* Prompt *
Read the records below. Copy each line where the string "Edit" occurs.

* Material provided *
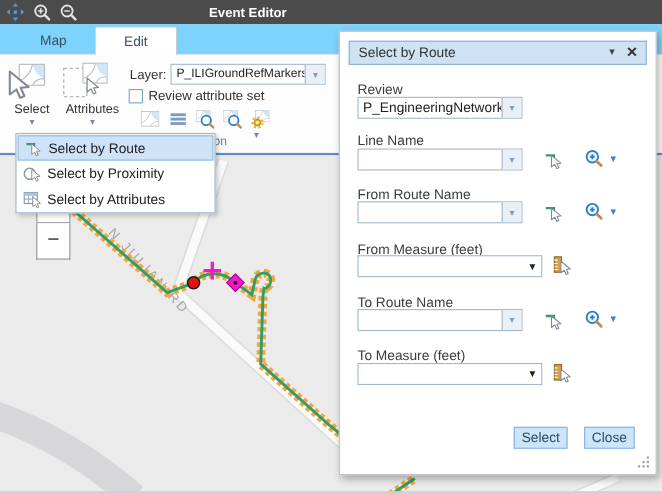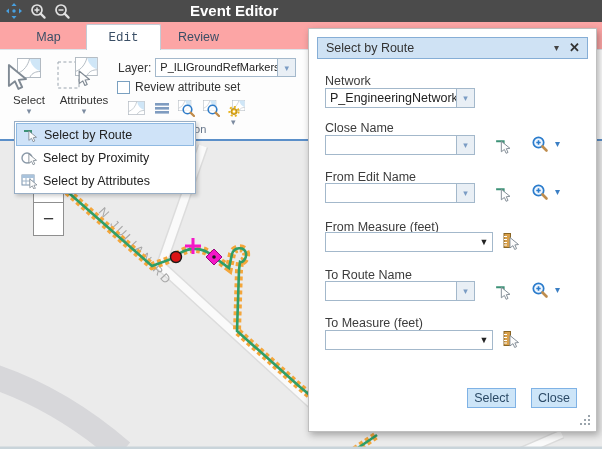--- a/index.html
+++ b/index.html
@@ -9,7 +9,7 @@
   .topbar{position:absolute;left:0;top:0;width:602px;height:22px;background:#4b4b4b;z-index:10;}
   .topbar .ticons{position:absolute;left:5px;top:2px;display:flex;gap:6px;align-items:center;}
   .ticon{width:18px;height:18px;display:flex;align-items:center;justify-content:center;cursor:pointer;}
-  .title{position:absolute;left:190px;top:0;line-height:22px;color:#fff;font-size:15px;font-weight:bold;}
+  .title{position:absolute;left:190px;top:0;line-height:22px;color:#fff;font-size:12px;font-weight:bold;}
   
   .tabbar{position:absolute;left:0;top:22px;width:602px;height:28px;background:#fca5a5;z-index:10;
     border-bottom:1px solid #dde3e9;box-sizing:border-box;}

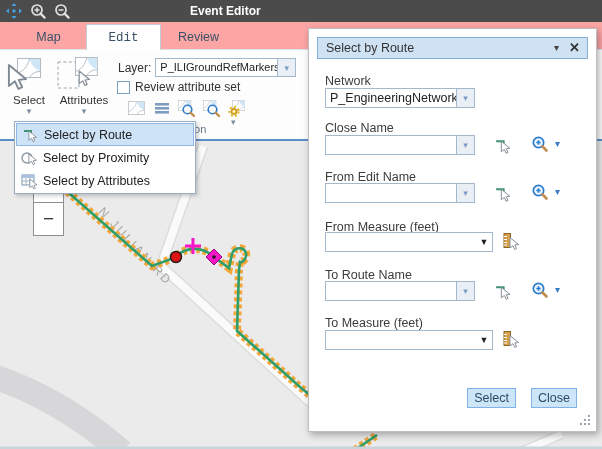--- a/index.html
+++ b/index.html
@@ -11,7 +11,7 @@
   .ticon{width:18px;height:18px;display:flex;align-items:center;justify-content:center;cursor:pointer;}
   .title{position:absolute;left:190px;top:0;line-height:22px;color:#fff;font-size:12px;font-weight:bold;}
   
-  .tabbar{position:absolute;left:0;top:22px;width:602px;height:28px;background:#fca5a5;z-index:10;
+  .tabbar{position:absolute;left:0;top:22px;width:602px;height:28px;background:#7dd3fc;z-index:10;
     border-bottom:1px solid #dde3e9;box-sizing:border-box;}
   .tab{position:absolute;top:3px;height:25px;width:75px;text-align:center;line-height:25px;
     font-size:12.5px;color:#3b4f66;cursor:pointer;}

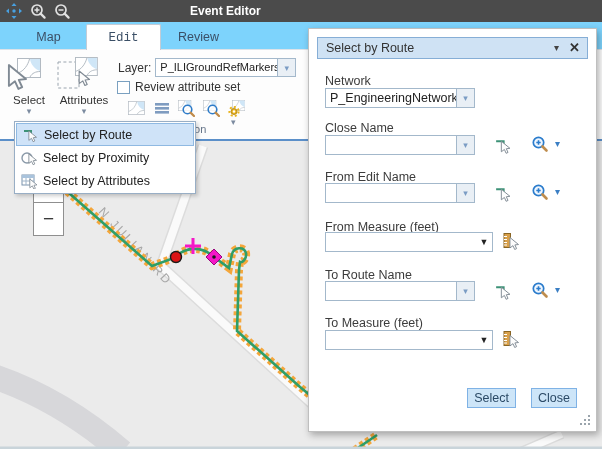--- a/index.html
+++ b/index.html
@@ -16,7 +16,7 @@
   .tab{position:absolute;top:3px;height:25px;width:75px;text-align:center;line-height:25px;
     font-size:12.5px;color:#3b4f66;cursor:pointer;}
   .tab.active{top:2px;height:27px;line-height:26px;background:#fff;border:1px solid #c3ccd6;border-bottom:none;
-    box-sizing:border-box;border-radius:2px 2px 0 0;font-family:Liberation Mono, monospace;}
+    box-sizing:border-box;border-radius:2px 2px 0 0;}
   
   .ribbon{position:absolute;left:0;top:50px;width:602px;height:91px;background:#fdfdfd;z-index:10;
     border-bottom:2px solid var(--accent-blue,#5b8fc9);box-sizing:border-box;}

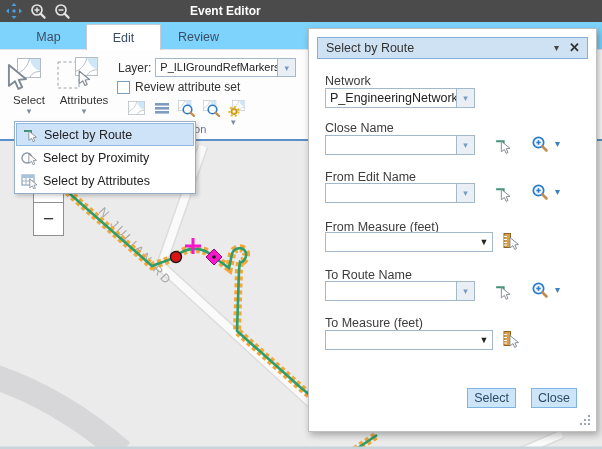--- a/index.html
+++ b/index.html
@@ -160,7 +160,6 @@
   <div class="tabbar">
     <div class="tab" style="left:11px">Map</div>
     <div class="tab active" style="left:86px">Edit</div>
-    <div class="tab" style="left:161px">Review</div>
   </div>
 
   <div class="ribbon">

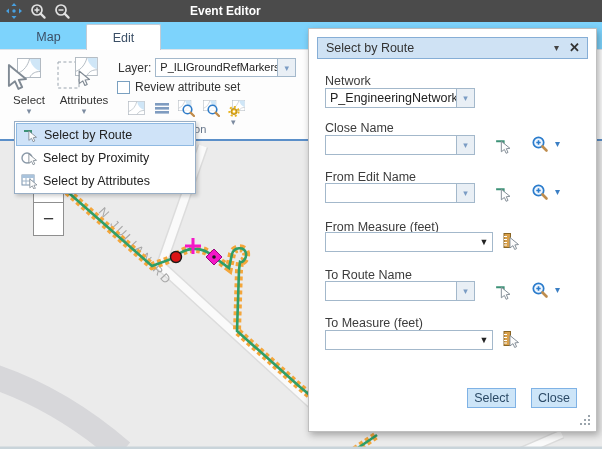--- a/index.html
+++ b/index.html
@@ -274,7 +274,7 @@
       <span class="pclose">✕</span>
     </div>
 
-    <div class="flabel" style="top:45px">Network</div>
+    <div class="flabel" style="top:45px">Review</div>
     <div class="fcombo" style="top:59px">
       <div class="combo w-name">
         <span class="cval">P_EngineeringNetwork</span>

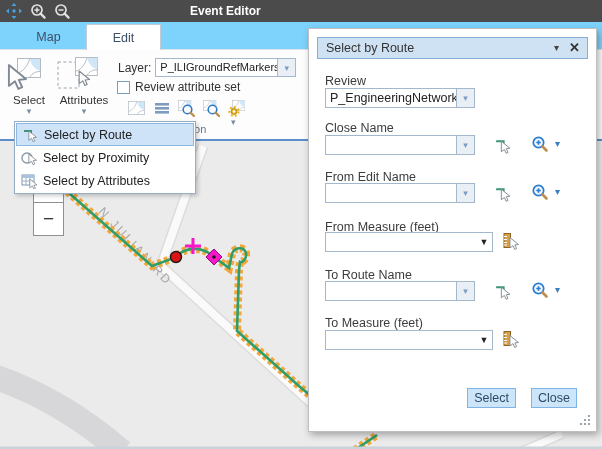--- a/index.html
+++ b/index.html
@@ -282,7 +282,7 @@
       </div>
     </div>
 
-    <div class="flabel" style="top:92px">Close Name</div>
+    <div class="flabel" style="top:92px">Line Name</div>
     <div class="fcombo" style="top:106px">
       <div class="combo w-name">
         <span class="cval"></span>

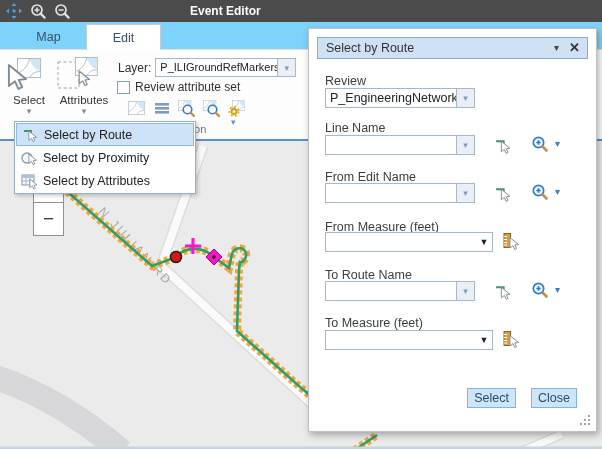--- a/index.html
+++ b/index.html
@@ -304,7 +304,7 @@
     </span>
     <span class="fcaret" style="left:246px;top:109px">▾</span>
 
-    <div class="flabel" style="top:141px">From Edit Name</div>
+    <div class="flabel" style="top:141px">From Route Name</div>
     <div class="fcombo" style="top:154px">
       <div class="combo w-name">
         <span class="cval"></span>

...

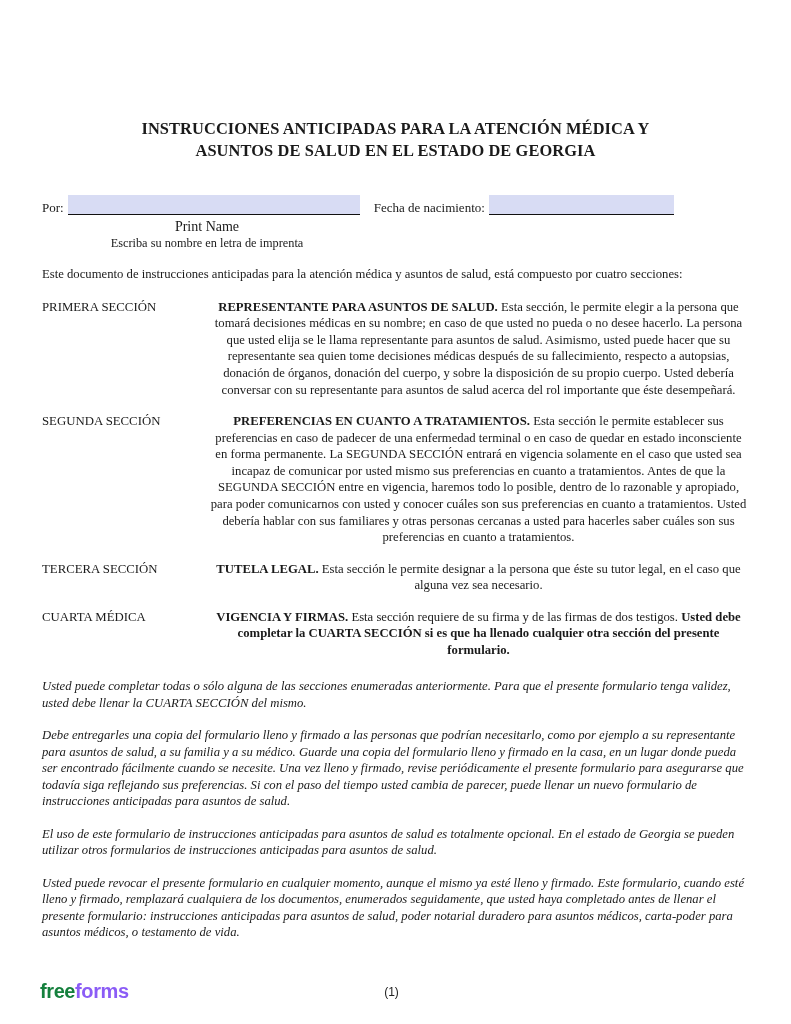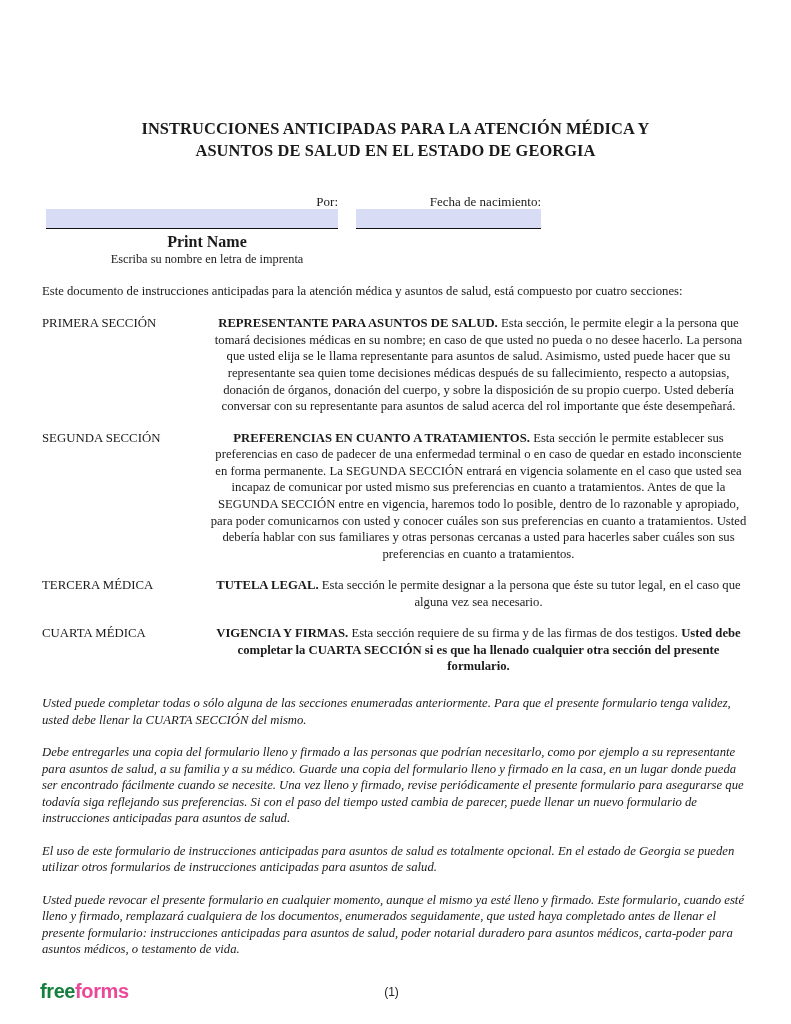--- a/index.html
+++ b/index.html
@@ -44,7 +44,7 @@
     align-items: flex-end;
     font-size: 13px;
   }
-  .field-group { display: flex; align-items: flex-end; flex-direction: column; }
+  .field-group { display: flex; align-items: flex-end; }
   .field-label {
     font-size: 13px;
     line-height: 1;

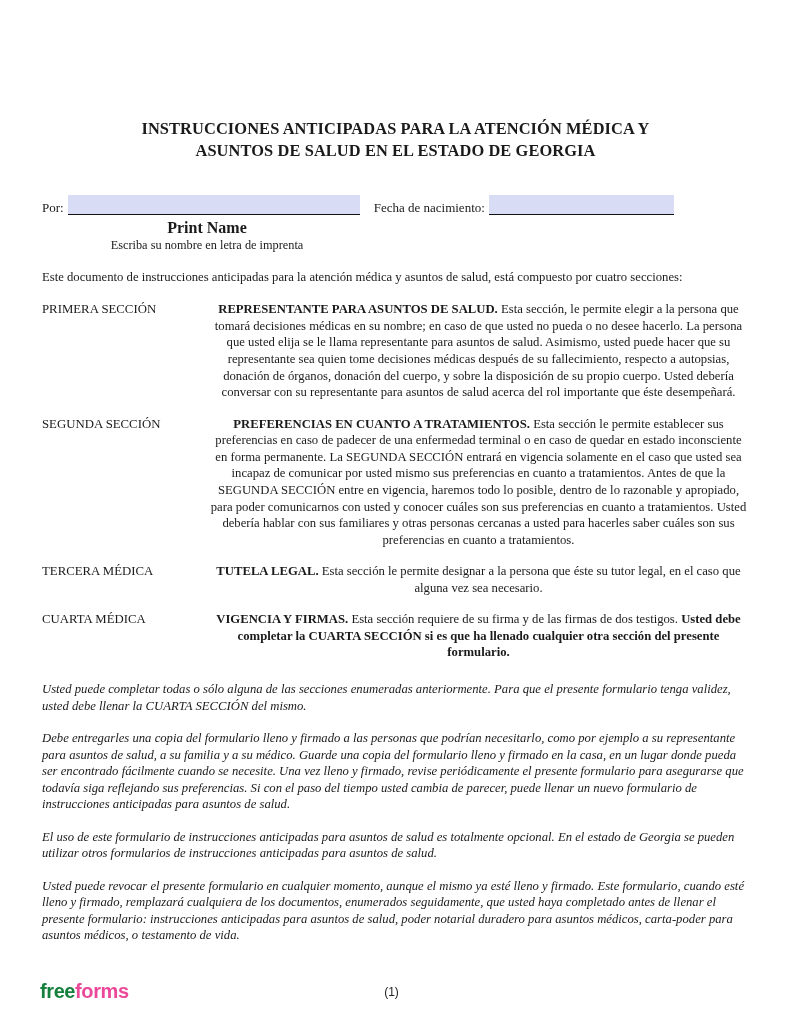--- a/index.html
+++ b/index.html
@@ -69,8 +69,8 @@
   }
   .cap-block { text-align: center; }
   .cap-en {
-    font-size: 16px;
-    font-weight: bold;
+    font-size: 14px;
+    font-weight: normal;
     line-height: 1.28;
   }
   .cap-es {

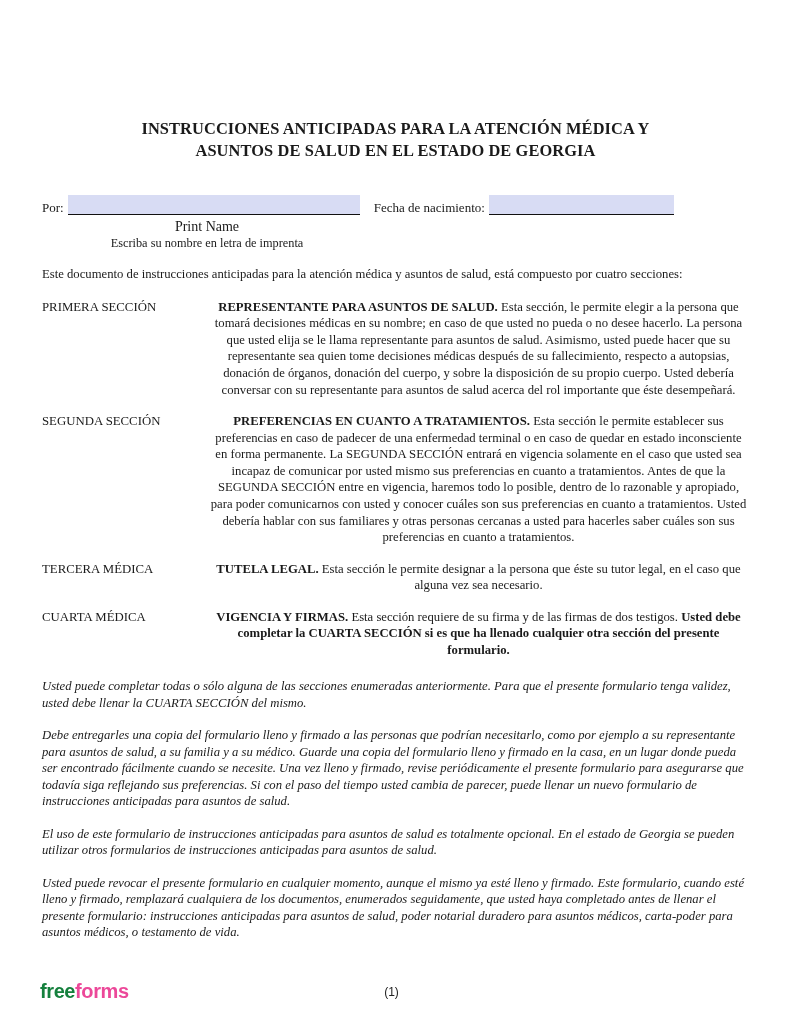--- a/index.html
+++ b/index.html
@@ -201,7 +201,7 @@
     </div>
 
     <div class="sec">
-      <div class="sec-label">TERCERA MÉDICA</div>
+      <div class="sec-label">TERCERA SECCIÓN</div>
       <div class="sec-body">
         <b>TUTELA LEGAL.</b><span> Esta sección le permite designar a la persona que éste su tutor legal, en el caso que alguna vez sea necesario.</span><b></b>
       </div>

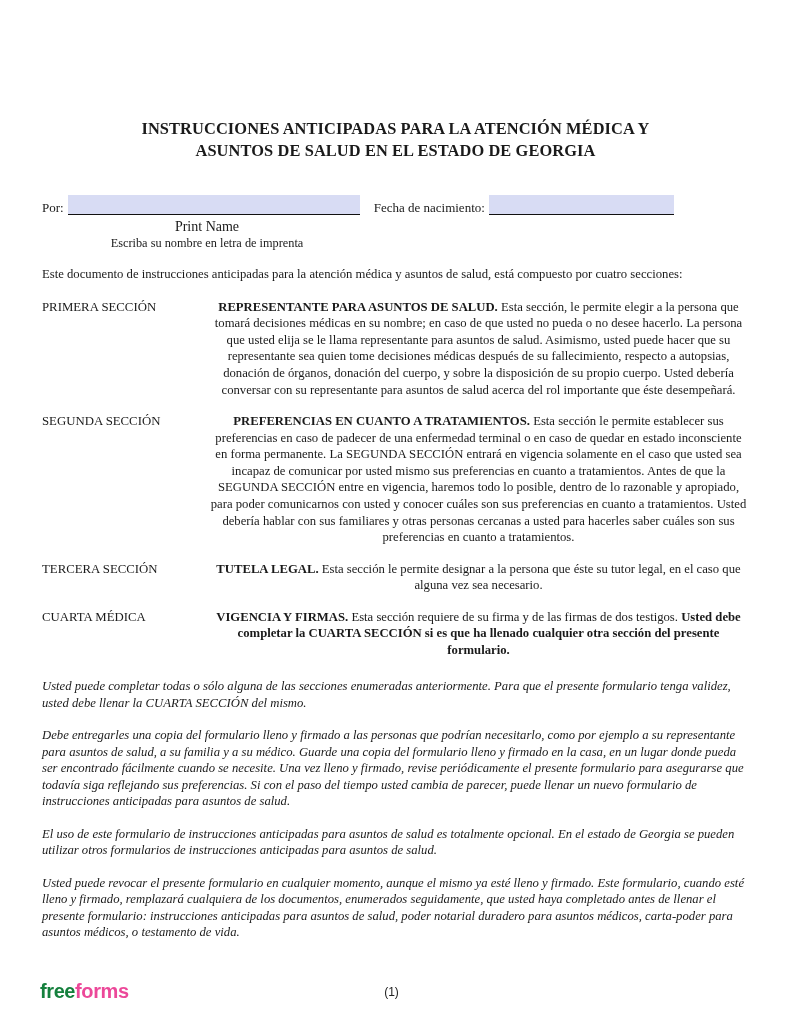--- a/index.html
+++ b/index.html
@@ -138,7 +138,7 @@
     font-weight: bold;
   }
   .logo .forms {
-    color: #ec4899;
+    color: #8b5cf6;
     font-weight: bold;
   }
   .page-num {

* Answer box *
     <div class="tab active" style="left:86px">Edit</div>
-    <div class="flabel" style="top:141px">From Edit Name</div>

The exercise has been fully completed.